If you need to pass an array, you can do it using a URLSearchParams instance:

import { Target } from '@sectester/scan';

const target = new Target({
  url: 'https://example.com',
  query: new URLSearchParams([
    ['key', 'a'],
    ['key', 'b']
  ])
});

console.log(target.queryString); // key=a&key=b

This will override the query string in url.

It is possible to define a custom serializer for query parameters:

import { Target } from '@sectester/scan';
import { stringify } from 'qs';

const target = new Target({
  url: 'https://example.com',
  query: { a: ['b', 'c', 'd'] },
  serializeQuery(params: Record<string, string | string[]>): string {
    return stringify(params);
  }
});

console.log(target.queryString); // a[0]=b&a[1]=c&a[2]=d

headers

  • type: Record<string, string | string[]>

The HTTP headers to be sent:

import { Target } from '@sectester/scan';

const target = new Target({
  url: 'https://example.com',
  headers: {
    'content-type': 'application/json'
  }
});

body

  • type: unknown

The data to be sent as the request body.
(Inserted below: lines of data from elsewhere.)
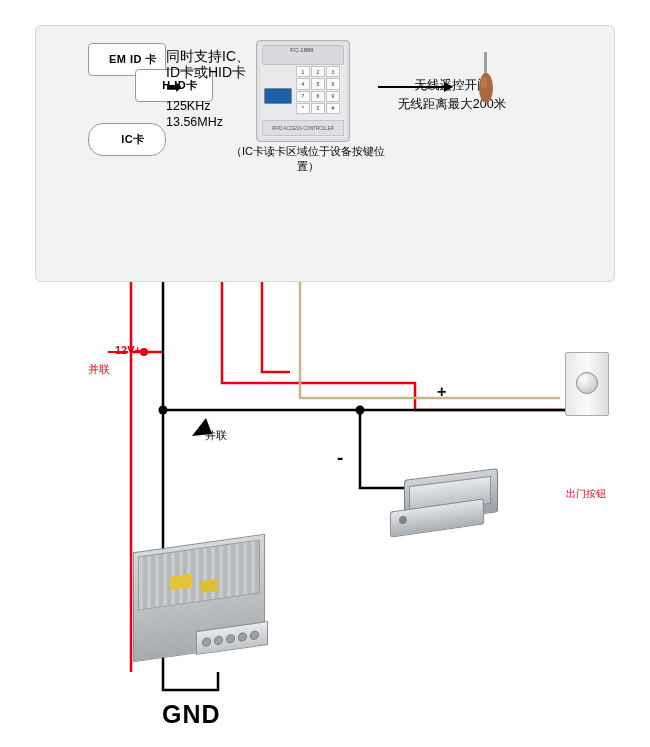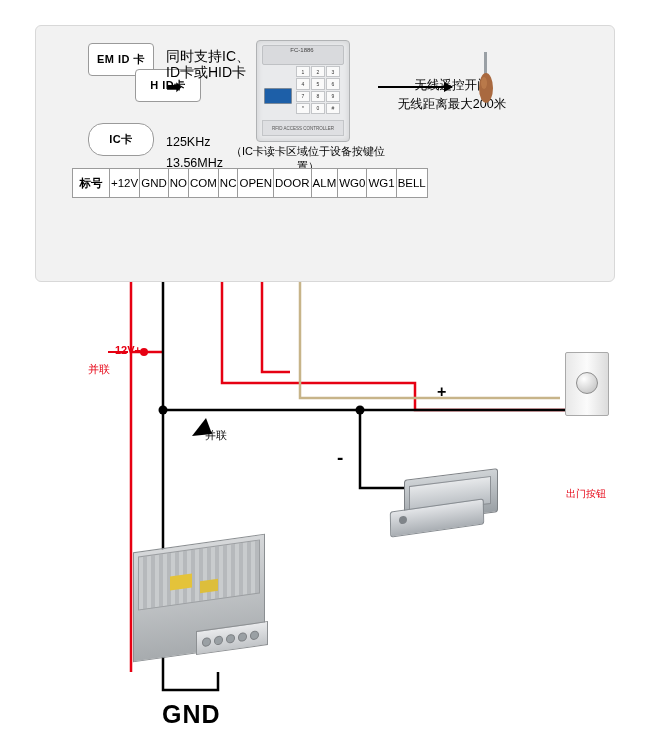"EM ID 卡" .cardbox { padding-left: none -> 12px }
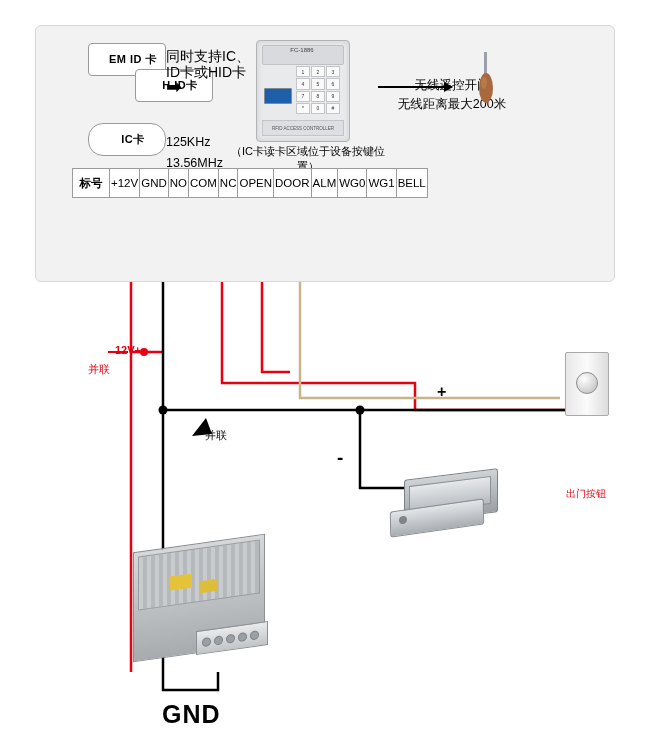"125KHz" #freq { line-height: 21px -> 16px; margin-top: 34px -> none }
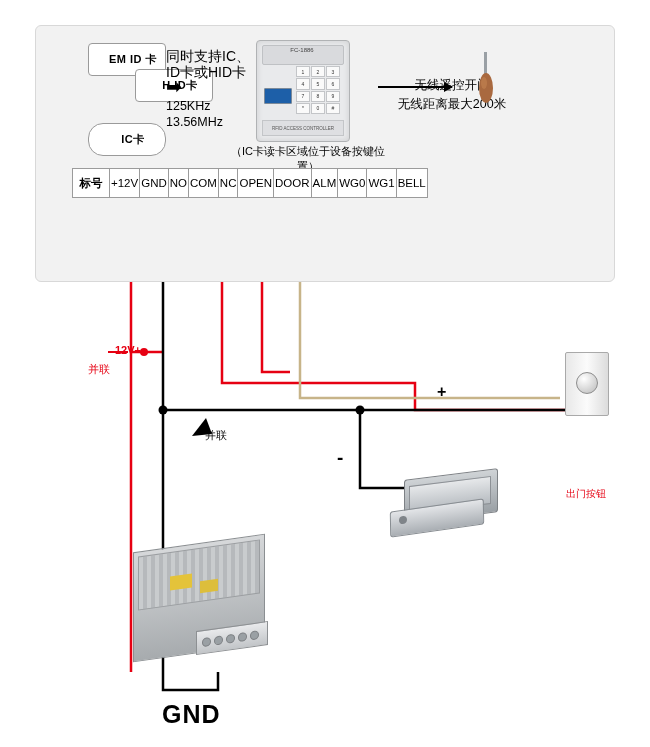"标号" tr { html: <tr> <td>标号</td> <td>+12V</td> <td>GND</td> <td>NO</td> <td>COM</td> <td>NC</td> <td>OPEN</td> <td>DOOR</td> <td>ALM</td> <td>WG0</td> <td>WG1</td> <td>BELL</td> </tr> -> none }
Makes sense only for POST, PUT, PATCH, and DELETE:

import { Target } from '@sectester/scan';

const target = new Target({
  url: 'https://example.com',
  body: {
    foo: 'bar'
  }
});

You can use FormData objects, such as form-data, as request body as well:

import { Target } from '@sectester/scan';
import FormData from 'form-data';

const form = new FormData();
form.append('greeting', 'Hello, world!');

const target = new Target({
  url: 'https://example.com',
  body: form
});

It is possible to set a form as body using an instance of URLSearchParams:

import { Target } from '@sectester/scan';

const target = new Target({
  url: 'https://example.com',
  body: new URLSearchParams('foo=bar')
});

Managing a scan

The Scan provides a lightweight API to revise and control the status of test execution.

For instance, to get a list of found issues, you can use the issues method:

const issues = await scan.issues();

To wait for certain conditions you can use the expect method:

await scan.expect(Severity.HIGH);
const issues = await scan.issues();

It returns control as soon as a scan is done, timeout is gone, or an expectation is satisfied.

You can also define a custom expectation passing a function that accepts an instance of Scan as follows:

await scan.expect((scan: Scan) => scan.done);

It might return a Promise instance as well:

await scan.expect(async (scan: Scan) => {
  const issues = await scan.issues();

  return issues.length > 3;
});

You can use the status method to obtain scan status, to ensure that the scan is done and nothing prevents the user to check for issues, or for other reasons:

for await (const state of scan.status()) {
  // your code
}

This for...of will work while a scan is active.

To stop scan, use the stop method:

await scan.stop();

To dispose a scan, you just need to call the dispose method:

await scan.dispose();

License

Copyright © 2024 Bright Security.

This project is licensed under the MIT License - see the LICENSE file for details.